Pressure Mounts to Reform Our Throwaway Clothing Culture. What does sustainable capitalism look like? How can we have everything we want, but put exponentially less strain on Earth’s operating system? Here’s an excerpt from Yale Environment 360: “…Eileen Fisher, the founder of the apparel company that bears her name, has called the clothing industry “the second largest polluter in the world, second only to oil,” a claim that can’t be verified because reliable data on fashion’s global footprint is scarce. But there’s no doubt that vast amounts of water, energy, and chemicals are required to manufacture clothes — up to 200 tons of water, for example, to make a ton of fabric, according to the Natural Resources Defense Council. In places where environmental regulation is lax, chemicals are routinely discharged into rivers and streams without treatment. The textile industry has long been one of China’s biggest polluters, and it has fouled rivers and ruined farmland in India, Cambodia, and Bangladesh, as well…”
Illustration credit: Luisa Rivera for Yale E360.
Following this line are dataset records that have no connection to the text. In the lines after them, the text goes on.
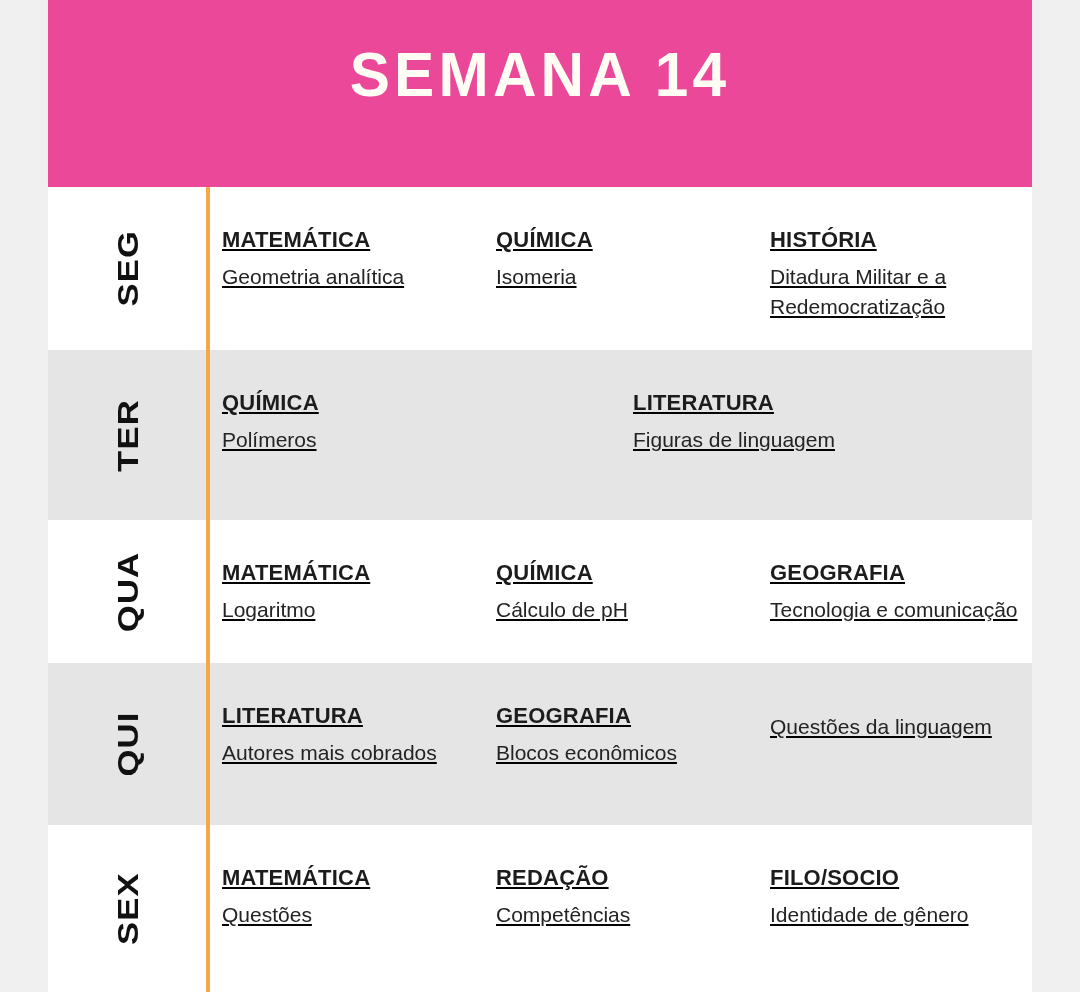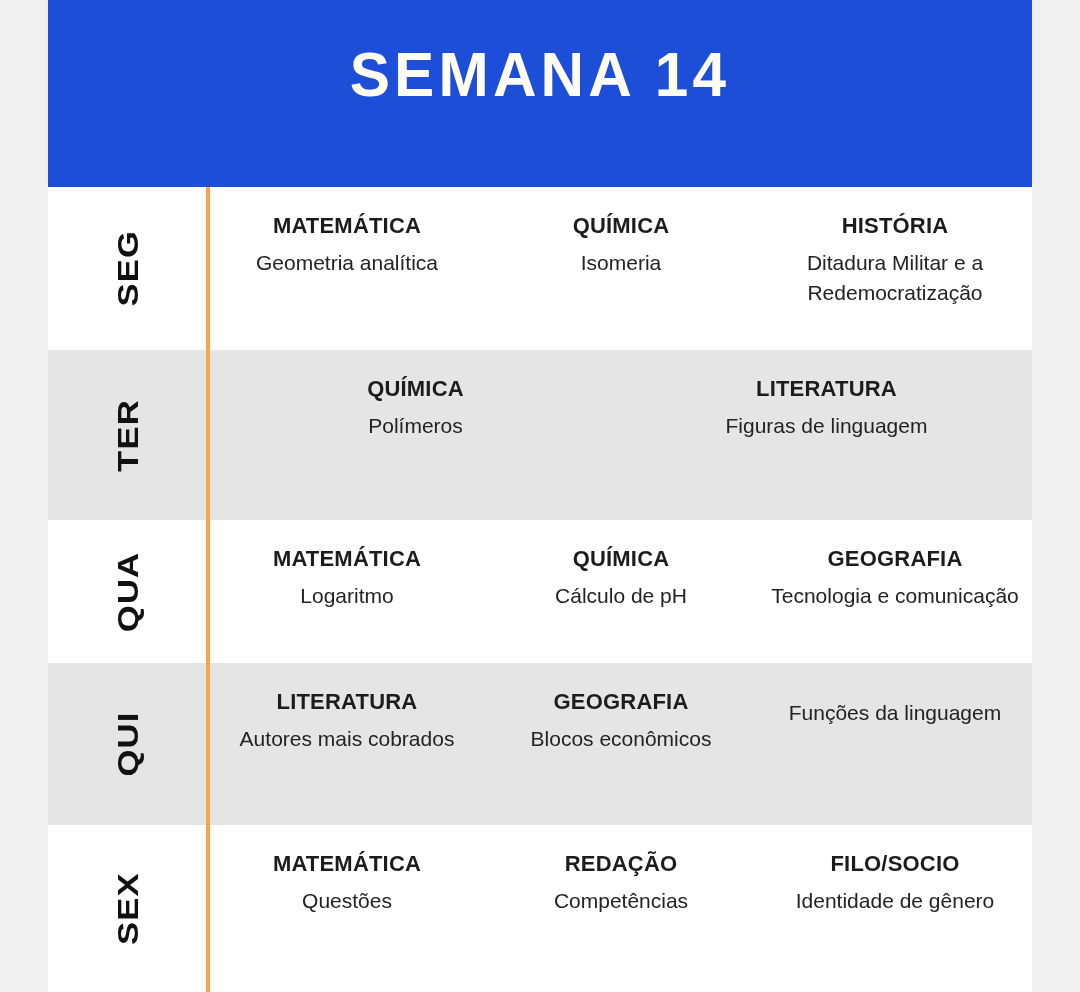"SEMANA 14" .banner { background: #1d4ed8 -> #ec4899 }
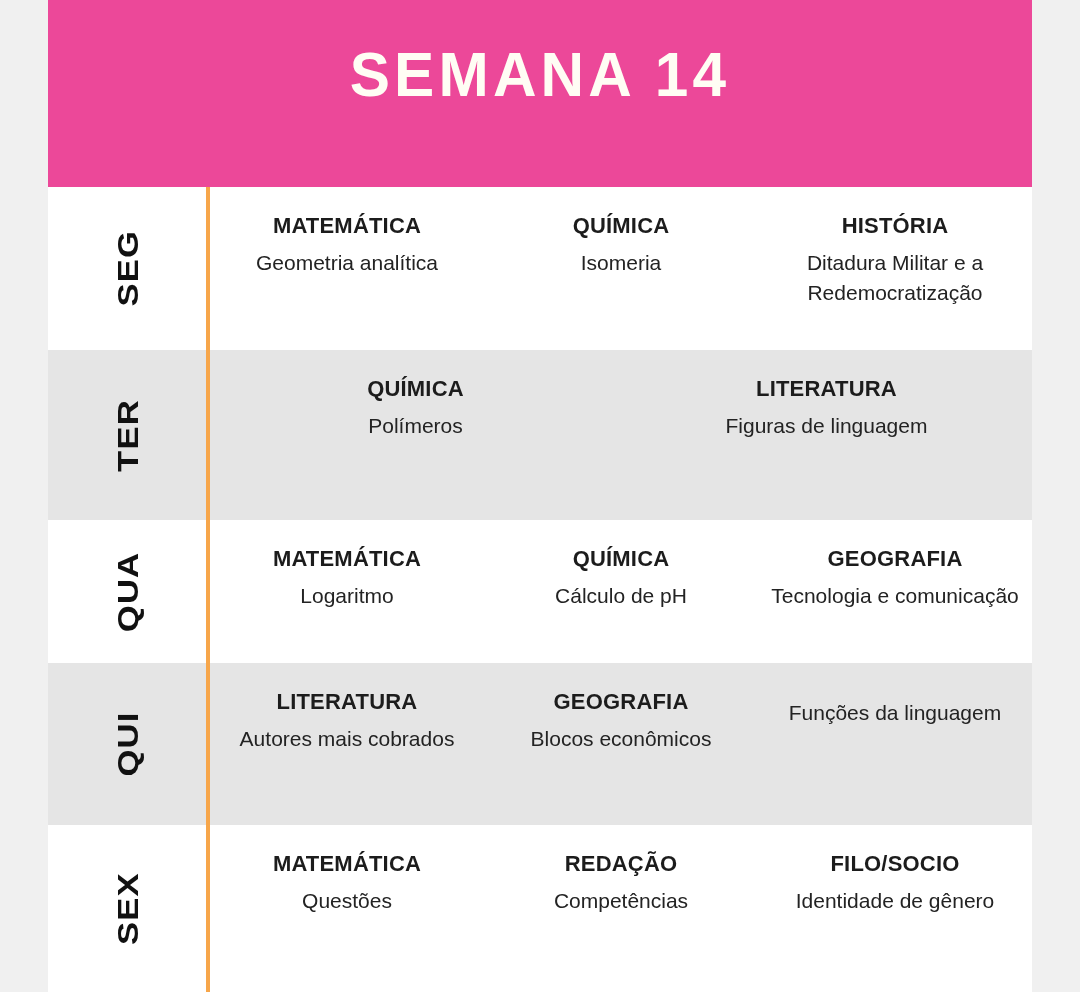"MATEMÁTICA" .cell { padding: 26px 12px 10px 12px -> 40px 12px 10px 12px; text-align: center -> none; text-decoration: none -> underline }
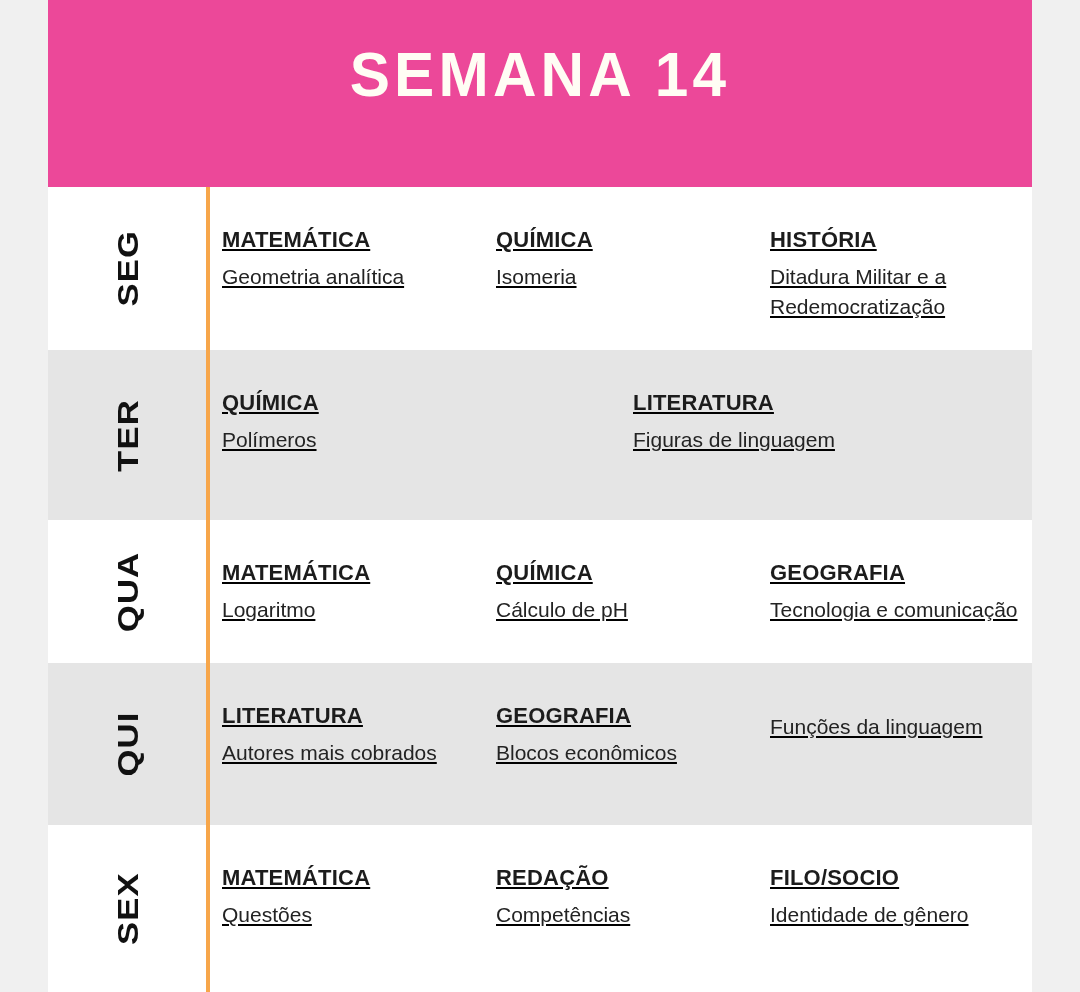"Funções da linguagem" div.topic { text: Funções -> Questões }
Worrying About Getting Older Might Be Worse Than Actually Getting Older. So reports The Washington Post, with a summary of interesting findings: “…Our youth-obsessed culture teaches girls that time zaps their worth, said co-author Anne Barrett, director of FSU’s Pepper Institute on Aging and Public Policy. That “affects not only older women, who are challenged with avoiding ageism,” according to the study, published this month in the Journal of Women and Aging, “but also younger and middle-aged women, who are faced with negative and potentially anxiety-producing images of their possible futures as devalued older women.” Barrett drew this conclusion from the National Survey of Midlife Development in the United States, which seeks to measure how people see themselves over time. The MIDUS data showed that the youngest respondents, 25 to 35, were eight times as likely to report anxiety about declining attractiveness as women in the 66-to-74 bracket. This particular source of aging anxiety, Barrett found, drops with maturity...”
40 F. high temperature in the Twin Cities on Sunday.
34 F. average high on November 27.
27 F. high on November 27, 2015.
November 28, 1983: Widespread snowfall occurs across much of central Minnesota with snowfall totals at or above 1 foot in many areas. A record 15 inches fell in Gaylord and 14 inches fell in Farmington.